We arrived to Stuttgart on the first day's evening, but haven't seen anything of the city's public transportation system, because we've had to get to our quarter, which was up on a hillside. Stuttgart lies in a cauldron valley, so most of the things not in the inner city are on a hillside, but we climed up there on foot, not knowing we could have taken tram route 15. By the time we were there, we were dead and done for it - count in that a few hours ago we've climed 768 stairs upwards to the churchtower of the Ulm Cathedral, and then 768 stairs downwards, too, and also that we had these huge backpacks with us!

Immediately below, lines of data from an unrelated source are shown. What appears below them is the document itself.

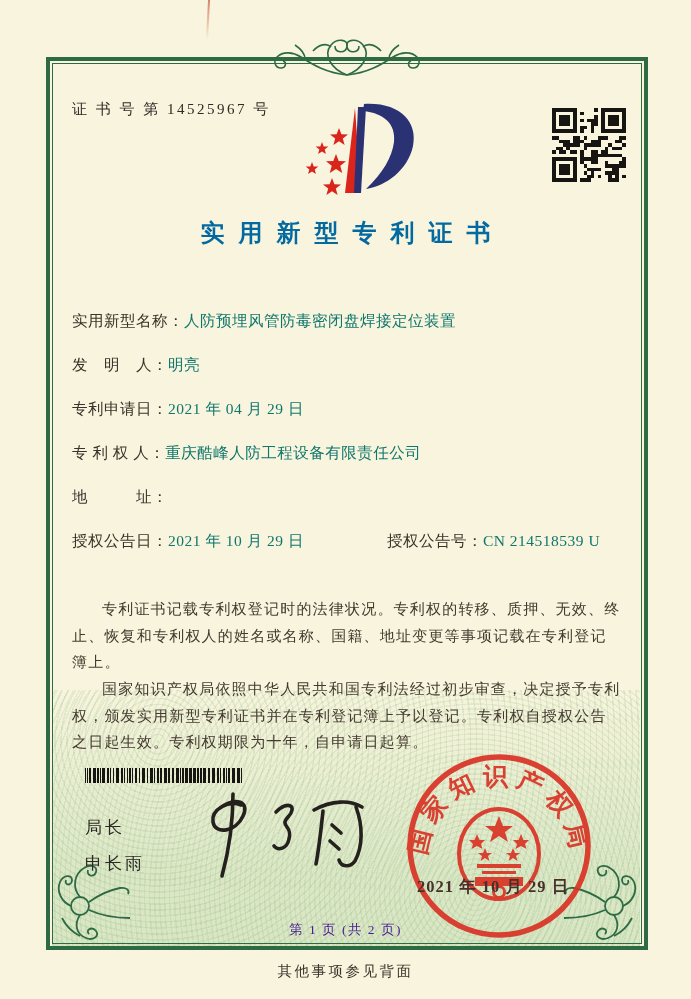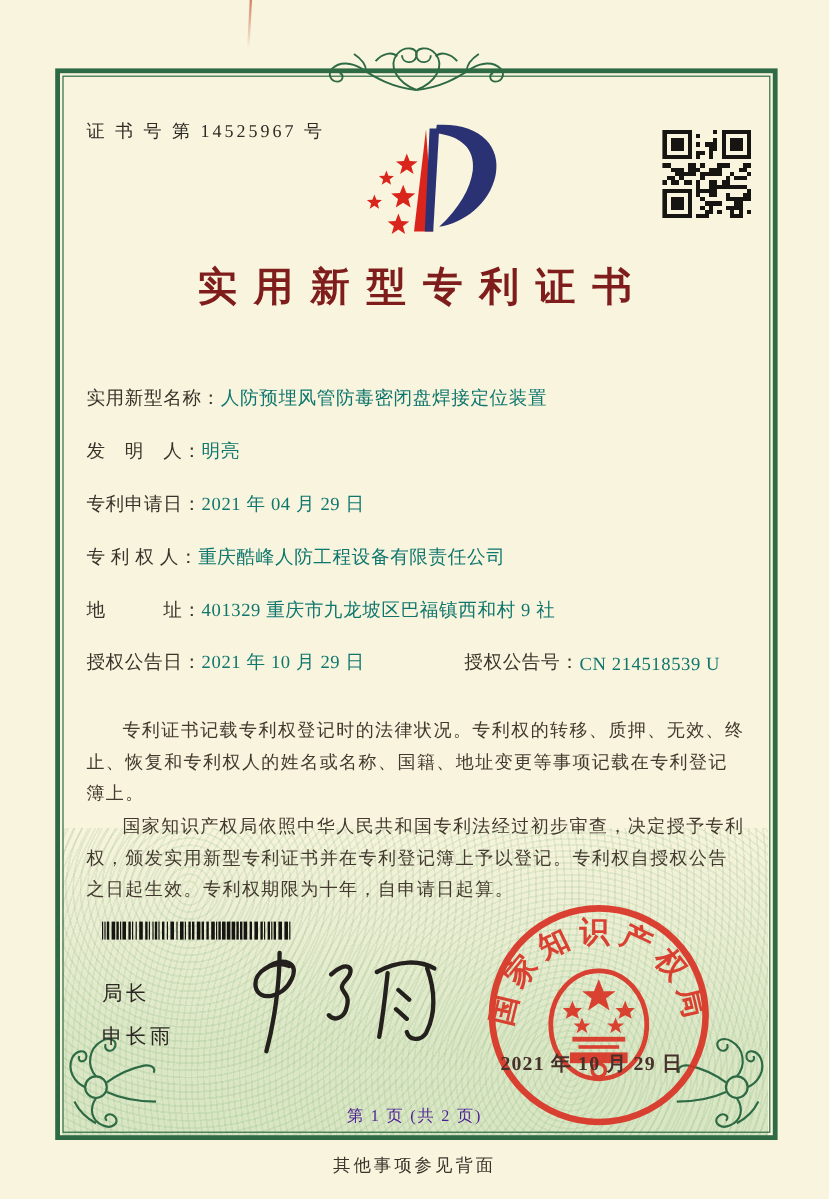"实用新型专利证书" .title { color: #7f1d1d -> #0369a1; font-size: 33px -> 24px }
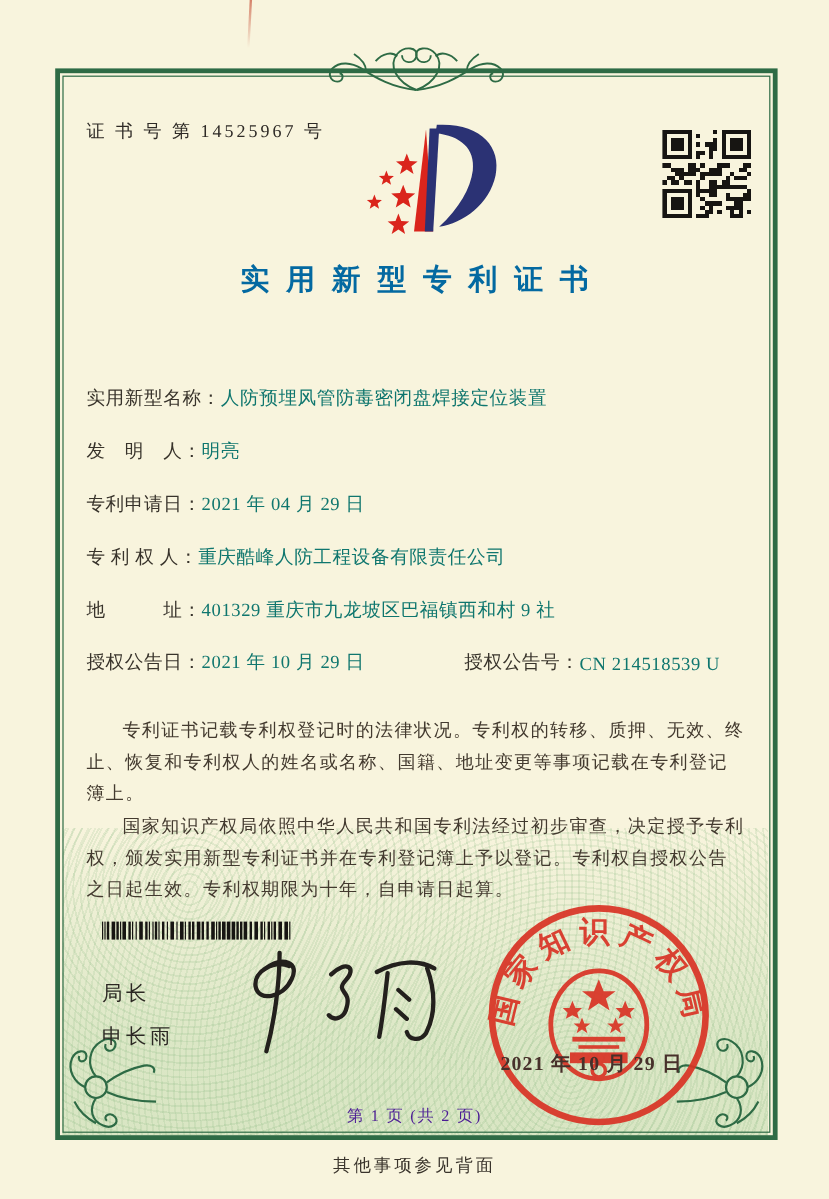"实用新型名称：" .row { align-items: flex-end -> center }
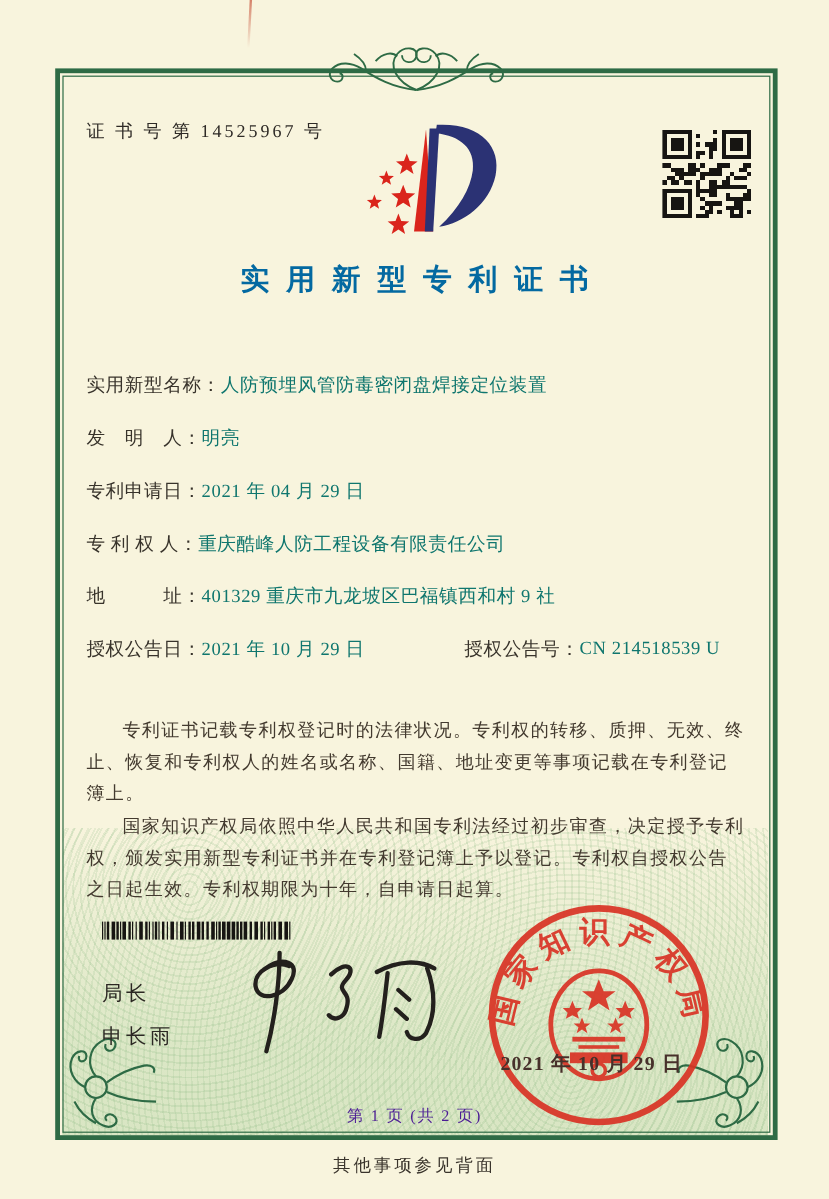"401329 重庆市九龙坡区巴福镇西和村 9 社" span.val { html: <span>401329 重庆市九龙坡区巴福镇西和村 9 社</span> -> none }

Next day we stood up early in order to make the most out of our one-day stay in the capital of federal state Baden-Württemberg. We had an invitation into the cities last traditional tram depot, and we did not want to be late!
We got to our target using the Stadtbahn ("city rail"), a grandiose LRT network with lots of tunnels and private-right-of-way tracks, and the typical DT8 twin LRV's in the typical yellow livery. This family of vehicles was designed by MAN around 1982, but after three prototypes, manufacturing was taken over by DUEWAG of Düsseldorf. These big bogie cars coupled into twin sets were constantly improved ever since they were introduced in traffic in 1985 (when the Stadtbahn system was launched). Some of the sub-models have folding stairs at the doors, others not, and the newest batch, designated DT 8.10 features AC asynchronous traction, and a new design with a passage between the cars.

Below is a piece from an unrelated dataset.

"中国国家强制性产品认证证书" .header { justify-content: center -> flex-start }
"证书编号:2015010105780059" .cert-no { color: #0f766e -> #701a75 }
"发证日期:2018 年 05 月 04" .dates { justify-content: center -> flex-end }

Like in most cities we visited, the trams/Stadtbahn of Stuttgart are equipped with the INDUSI ("Induktive Zugbeeinflussung") safety guard system. The yellow-ish plate in the middle is the inductive transmitter of the system. The third rail between the 1435mm-gauge track is for the old 1000mm tram system. You can see leftovers of the narrower gauge all over the place, but not all of the network is usable by trams, because most services were converted to the 1435mm Stadtbahn system since 1985.
Our first destination was the only tram depot still in service, in Bad Cannstatt. We were given a guided visit there due to the kindness of the SBB, the Stuttgarter Strassenbahnen AG, for which we are most thankful! This is an old depot with a wooden roof, which is now a protected technical monument. It will be converted into a museum when the last tram service - route 15 - will be closed.
Apart from the GT4's of route 15, a few heritage cars, like this 1939 Uerdingen car are also stored here.
A 1952 Esslingen car to the left, and probably another one from 1954 to the left, but this one was rebuilt in 1965. Thanks to Martin Rimmele for the hints on these old cars!
Surprisingly, these old cars are all equipped with tachographs.
This two-rooms-and-a-bath car looks like a museum car, but it's not: they use it for towing broken GT4's!
Quite unbelievable such an old beast can tow anything on such steep tracks as route 15! I was told that this is a quite powerful machine!
In the other hall we saw GT4's used as spare parts donors.
Tthis one was still in service!
... and shunting controlls of a GT4.
And back to the present: an older DT8 at Wilhelmsplatz.
Thermalbäder is one of the many places, where routes divert on the surface. And there's also a stub-track terminus for short services.
One of the newest Stadtbahn twins, a DT8.10.